The story that springs to mind from that little book is one where the victim's few words echo every victim of racial violence throughout history: "C'mon, don't give me a crooked deal just because I'm black." But of course, that is what he got. Then there was the black janitor, flung to his death over a bridge rail by well-brought up white college kids. He had, it was alleged, molested a white woman.
No, the deeper a white man such as myself goes into black history, the more a revulsion comes boiling up from the insides, a horror of this thing called "whiteness" that is so profound as to be self-threatening. I am threatened because my idea of myself, of those like me, is threatened. And I want so badly to be able to forget what I read, what I heard, what I now know.

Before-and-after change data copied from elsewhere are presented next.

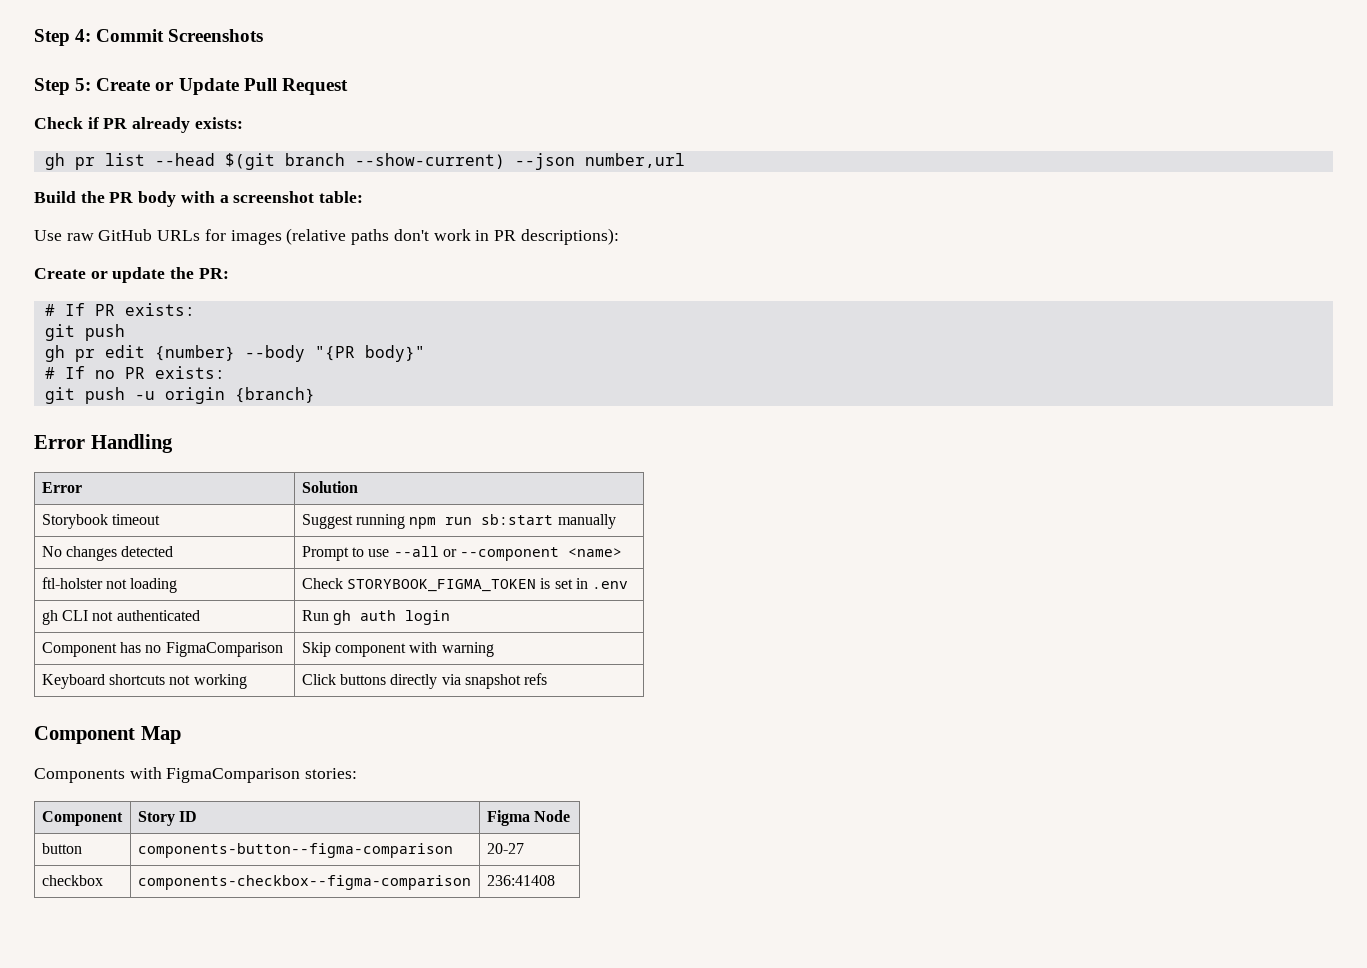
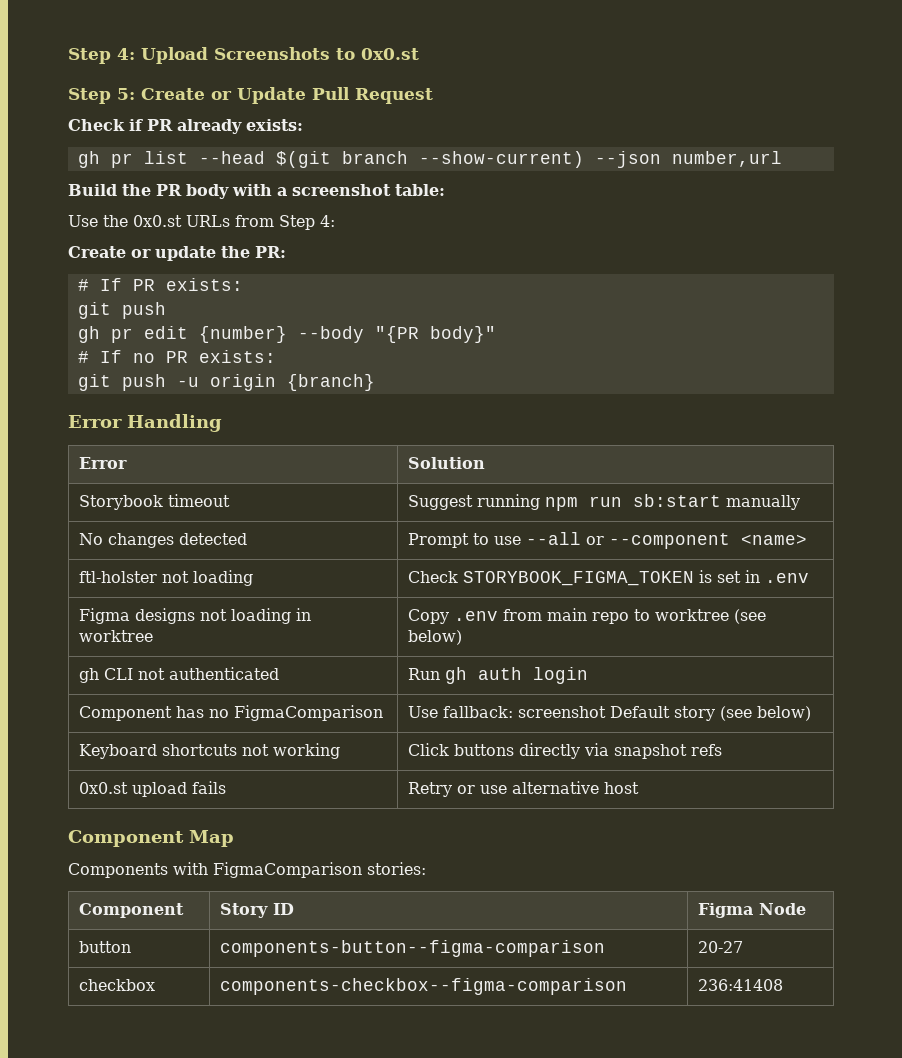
- Step 4: Commit Screenshots
+ Step 4: Upload Screenshots to 0x0.st
- Use raw GitHub URLs for images (relative paths don't work in PR descriptions):
+ Use the 0x0.st URLs from Step 4:
+ Figma designs not loading in worktree | Copy .env from main repo to worktree (see below)
- Component has no FigmaComparison | Skip component with warning
+ Component has no FigmaComparison | Use fallback: screenshot Default story (see below)
+ 0x0.st upload fails | Retry or use alternative host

It can be done, of course. Forgetting one's capacity for evil is done every day. The addict who has been clean for a month forgets they ever had a drinking or drug or lust problem. The sinner who has been saved forgets that he was so desperately lost in his personal hell. Our self-fabricated holiness, our righteousness made of filthy rags, comes undone in the faces of the Other's anguish.
There are no short cuts, no easy fixes, to this racial hell. In fact, in many ways, there are no fixes at all. One can't go back and repair things that have been burned to the ground. Even the foundations are gone. One has to start over, and only God knows where that begins.
So what of today's Senate apology? It is almost entirely a symbolic gesture, muted and hollow due to no reparative action being connected with it. But at least it is an admission of guilt. And that, these days in Washington, is a pretty rare thing.
Odds and Ends on Lynching
The above ramble is about all I have in my emotional tank re this subject; at least for today. It is truly the stuff of my personal nightmare world, though... here are some odds and ends someone may find interesting.
Billie Holliday, that tragic blues singer, offered the most potent popular blow against lynchings ever with her signature tune, "Strange Fruit":
Southern trees bear a strange fruit,
Blood on the leaves and blood at the root,
Black body swinging in the Southern breeze,
Strange fruit hanging from the poplar trees.
Pastoral scene of the gallant South,
The bulging eyes and the twisted mouth,
Scent of magnolia sweet and fresh,
And the sudden smell of burning flesh!
Here is a fruit for the crows to pluck,
For the rain to gather, for the wind to suck,
For the sun to rot, for a tree to drop,
Here is a strange and bitter crop.
(The song is available online in part, featured in the excellent PBS documentary "Strange Fruit.")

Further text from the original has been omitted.